*Data to use*
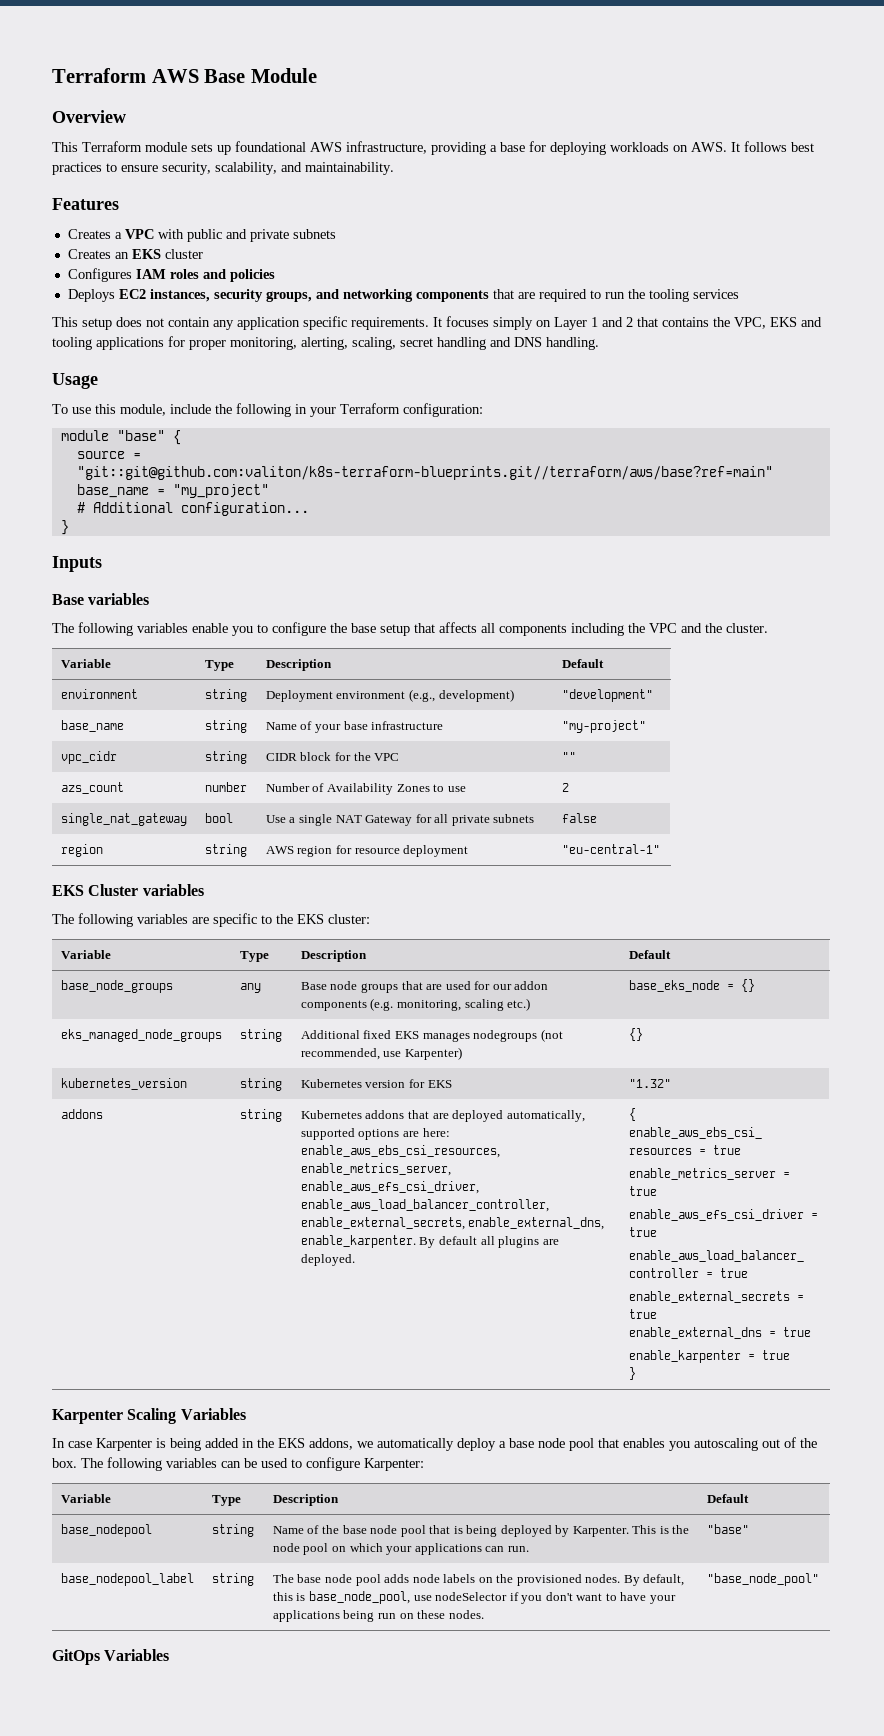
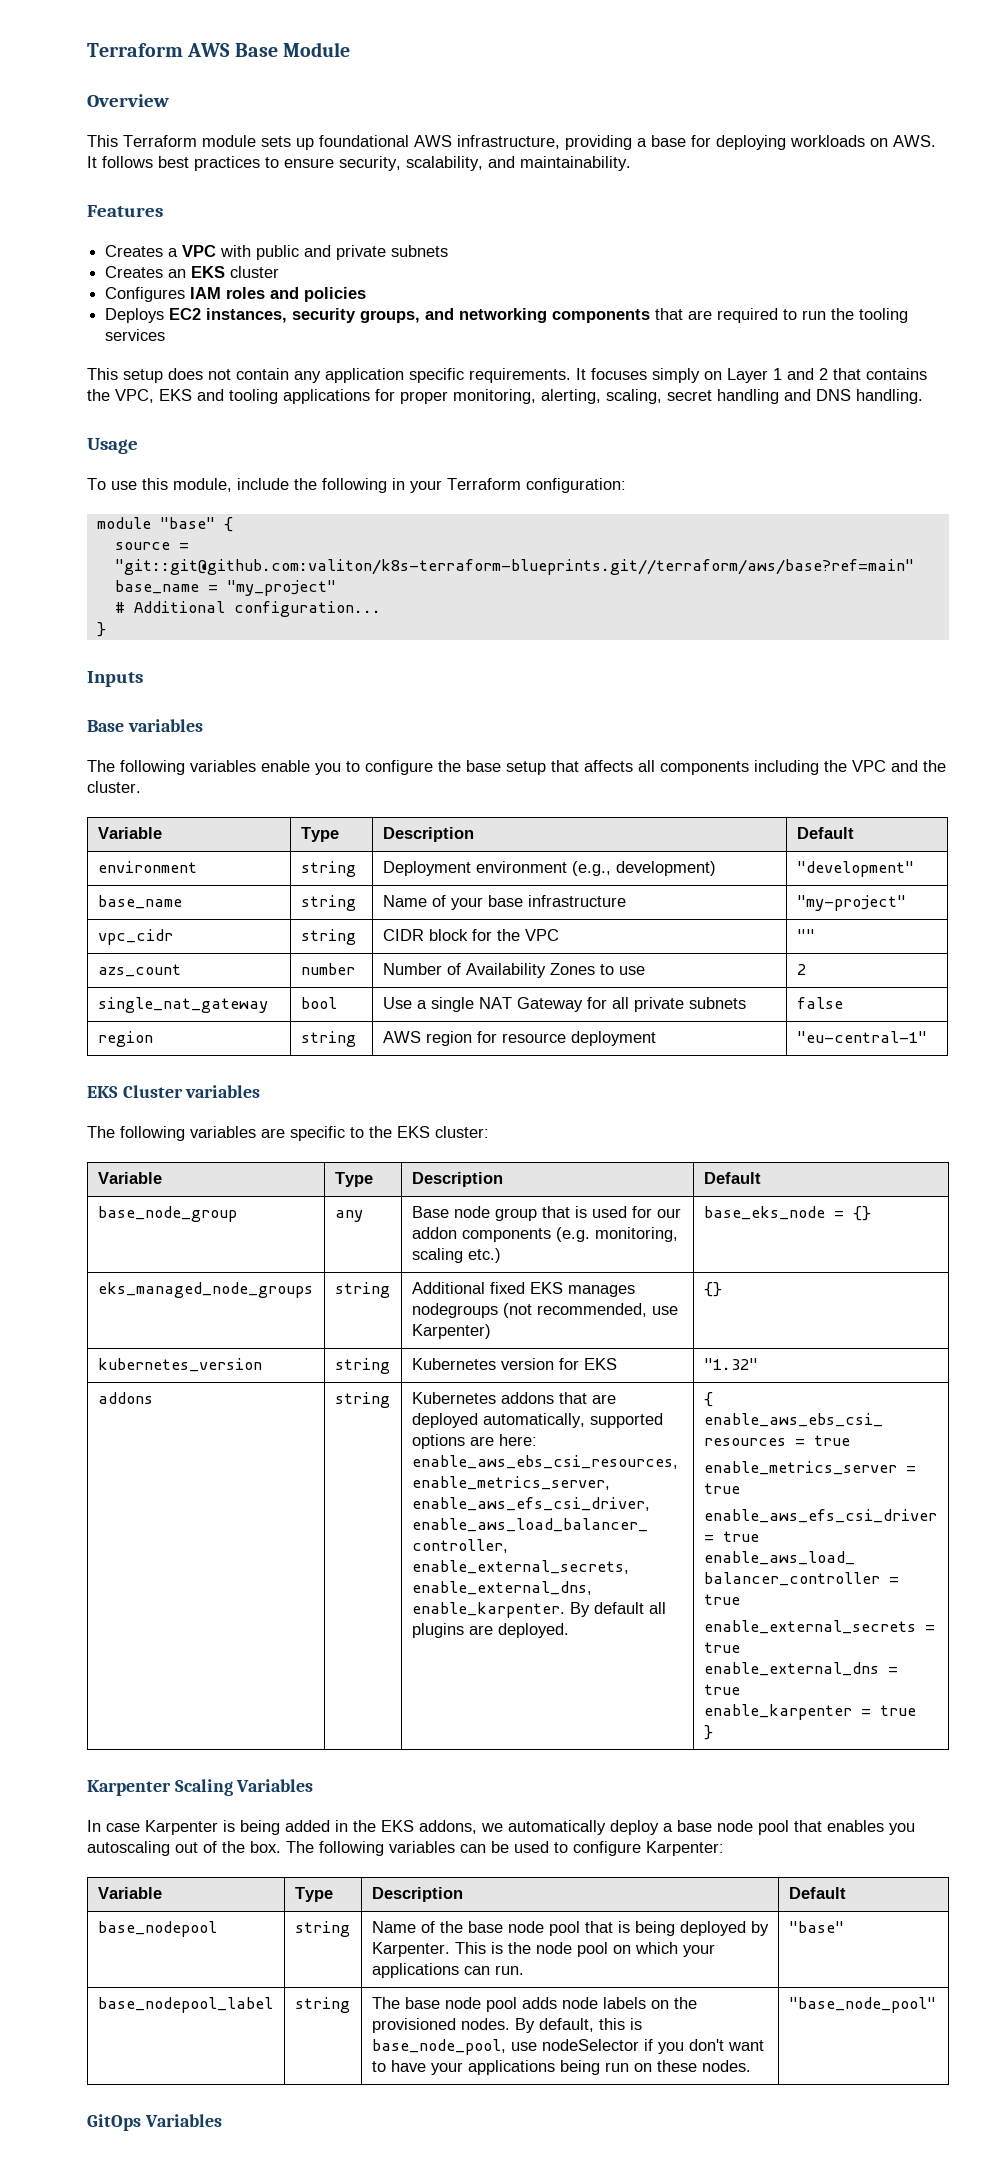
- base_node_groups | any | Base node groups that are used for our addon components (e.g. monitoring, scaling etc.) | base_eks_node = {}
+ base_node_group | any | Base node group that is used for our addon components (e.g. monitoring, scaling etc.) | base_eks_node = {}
* * *
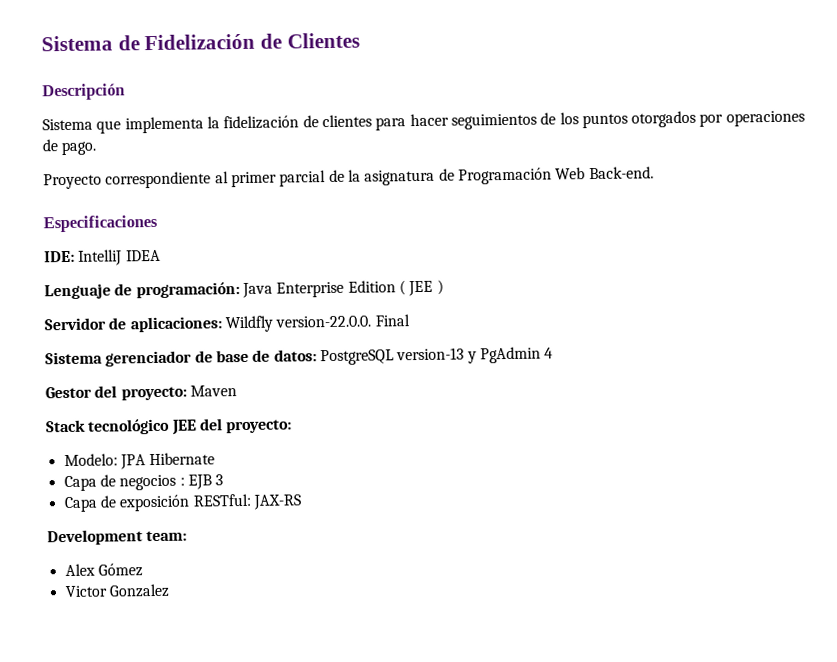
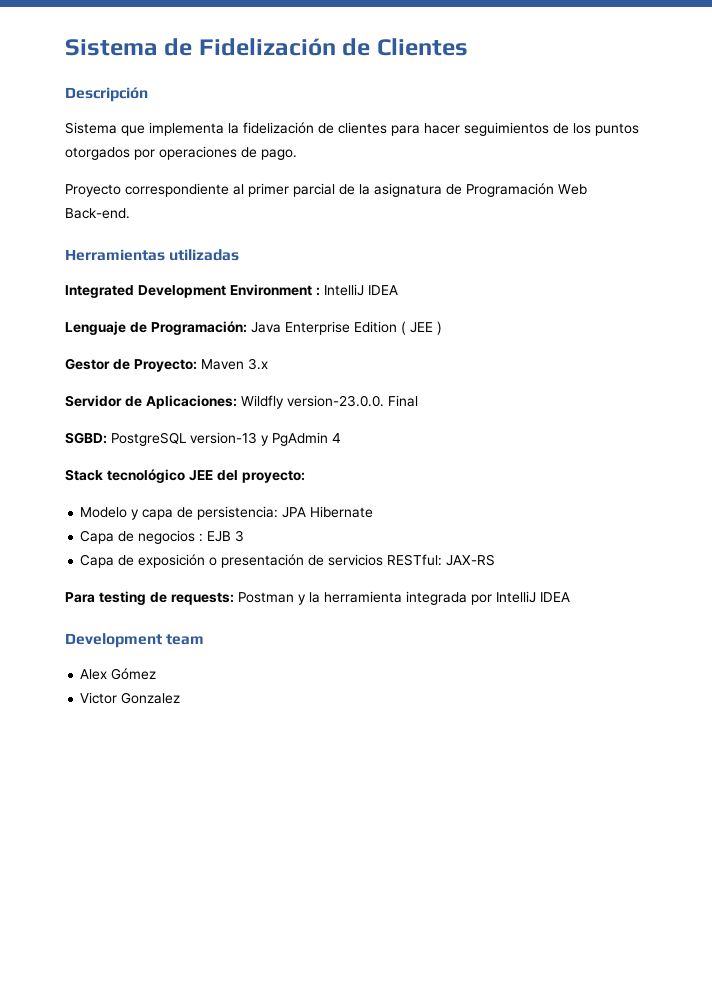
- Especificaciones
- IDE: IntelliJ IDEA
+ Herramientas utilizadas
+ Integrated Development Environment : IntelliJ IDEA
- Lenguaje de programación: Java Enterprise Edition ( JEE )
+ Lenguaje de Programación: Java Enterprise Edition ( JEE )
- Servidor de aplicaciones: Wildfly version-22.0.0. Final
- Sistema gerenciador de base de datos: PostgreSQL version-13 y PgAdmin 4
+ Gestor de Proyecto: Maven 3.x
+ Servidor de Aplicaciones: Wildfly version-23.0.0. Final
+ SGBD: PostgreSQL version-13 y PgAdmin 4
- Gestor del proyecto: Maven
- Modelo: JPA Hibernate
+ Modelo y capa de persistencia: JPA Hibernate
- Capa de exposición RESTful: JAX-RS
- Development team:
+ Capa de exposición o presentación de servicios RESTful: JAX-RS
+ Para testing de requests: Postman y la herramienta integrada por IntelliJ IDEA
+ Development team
...
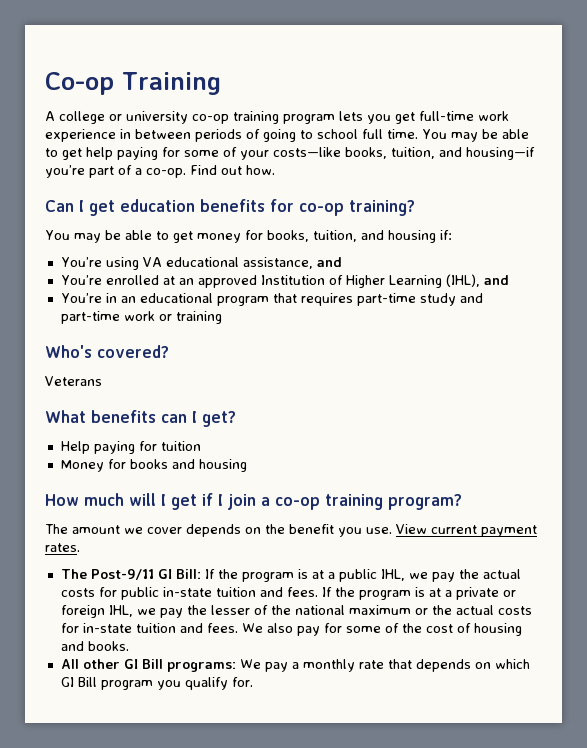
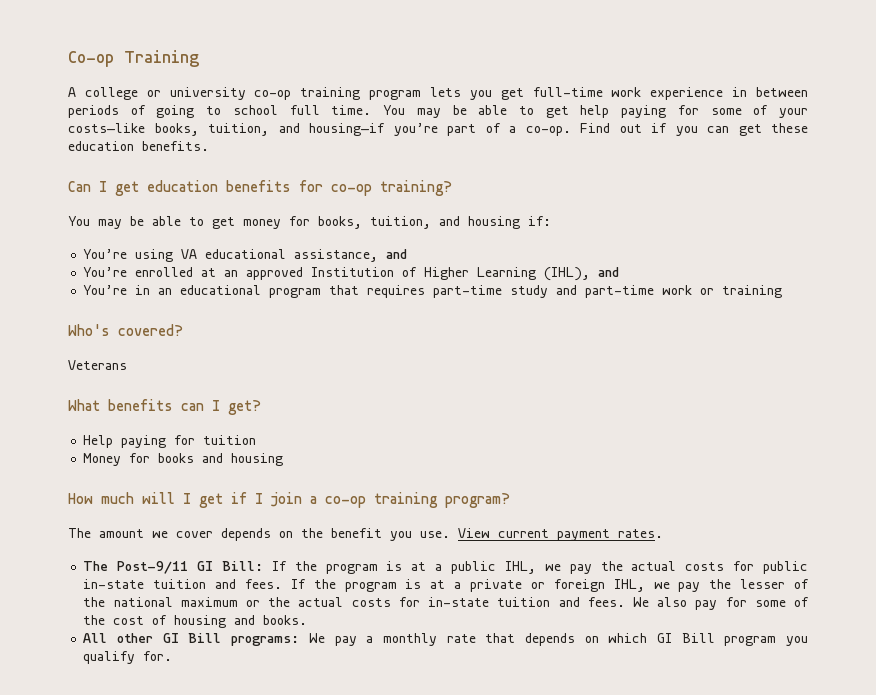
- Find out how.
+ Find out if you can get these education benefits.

*About this exercise*
Referring to the material above, set down exactly the lines between the line with "- Especificaciones" and the line with "servicios RESTful: JAX-RS", inclusive, and no other lines.

*Output for this exercise*
- Especificaciones
- IDE: IntelliJ IDEA
+ Herramientas utilizadas
+ Integrated Development Environment : IntelliJ IDEA
- Lenguaje de programación: Java Enterprise Edition ( JEE )
+ Lenguaje de Programación: Java Enterprise Edition ( JEE )
- Servidor de aplicaciones: Wildfly version-22.0.0. Final
- Sistema gerenciador de base de datos: PostgreSQL version-13 y PgAdmin 4
+ Gestor de Proyecto: Maven 3.x
+ Servidor de Aplicaciones: Wildfly version-23.0.0. Final
+ SGBD: PostgreSQL version-13 y PgAdmin 4
- Gestor del proyecto: Maven
- Modelo: JPA Hibernate
+ Modelo y capa de persistencia: JPA Hibernate
- Capa de exposición RESTful: JAX-RS
- Development team:
+ Capa de exposición o presentación de servicios RESTful: JAX-RS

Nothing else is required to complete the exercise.